Project Description: Scholarship Program:
2016 was the first year of our scholarship program, and to date, Bamyan Foundation has provided 150 scholarships, the majority of them to girls. Our partner organizations are: Marefat High School in Kabul, Bamyan Baba School in the remote province of Bamyan, Rahnaward-e-Noor High School in Ghor province and the ROYA Mentorship Program, a US-based organization that supports education for Afghan children, with a special focus on education for child-laborers. The schools are located in the country’s most historically marginalized Hazara minority communities. The approximate average annual cost (fees increase as students advance through grades) at Marefat is $355 per student, $200 per student at Baba in Bamyan, and $250 per each student through ROYA. Our primary objective is to provide 100 yearly scholarships.
At the end of our fundraising campaign in February, we allocate funds for each partner organization based on the total incoming donations, and communicate to our partners the number of students we can support.

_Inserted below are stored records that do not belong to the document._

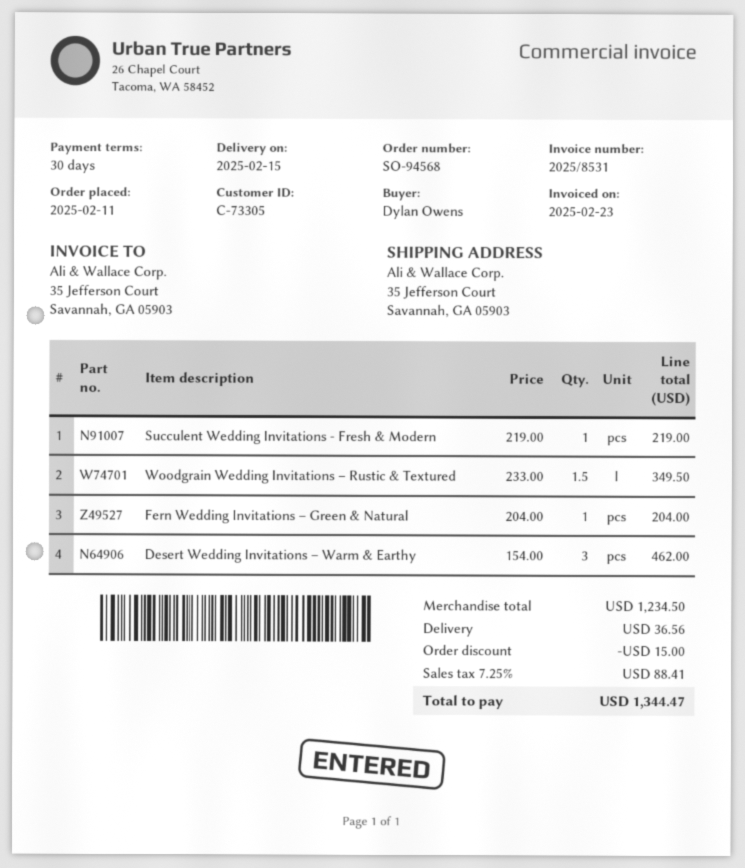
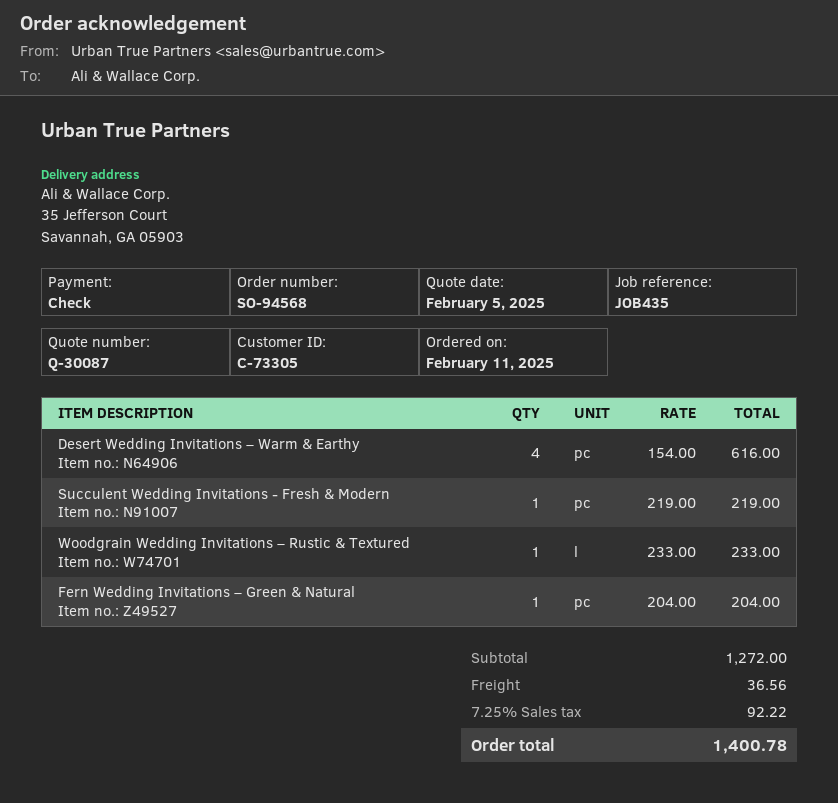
Woodgrain Wedding Invitations – Rustic & Textured: 1.5 x 233.00 = 349.50 -> 1 x 233.00 = 233.00
Desert Wedding Invitations – Warm & Earthy: 3 x 154.00 = 462.00 -> 4 x 154.00 = 616.00
subtotal: 1234.50 -> 1272.00
discount: 15.00 -> none
tax: 7.25% = 88.41 -> 7.25% = 92.22
total: 1344.47 -> 1400.78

Once we agree on the number of students and type of scholarship (full or partial), the Foundation and the partner school sign a contract, and we transfer the funds. The contract is a critical part of the Bamyan Foundation’s work, because it obligates the partner schools not just to meet our financial reporting and accountability standards, but also to provide us with progress reports about the students. The parter school provide the students' report cards after both mid-year and final exams, so the Foundation is able to ensure that the scholarship recipients complete the academic year and advance to the next grade, or if they’re seniors, that they graduate.
There are always more deserving students in our partner schools than there is funding available, and part of working in this high need environment is accepting that not everyone can be helped. However, the system we’ve built is one that’s scalable with almost no marginal increase in investment of time and resources. Now that it’s up and running, if we exceed our funding goals, we can easily increase the number of students we sponsor without increasing the reporting burden.
As these efforts gain momentum, we envision a growing reach both in institutions Bamyan Foundation can partner with and the number of students who can pursue an education and thus dramatically alter the trajectory of their lives. As the success of these interventions is demonstrated in future years, we will continue to cultivate relationships with funders at the foundation and individual level, resulting in scholars who are affiliated with the organizations who support them.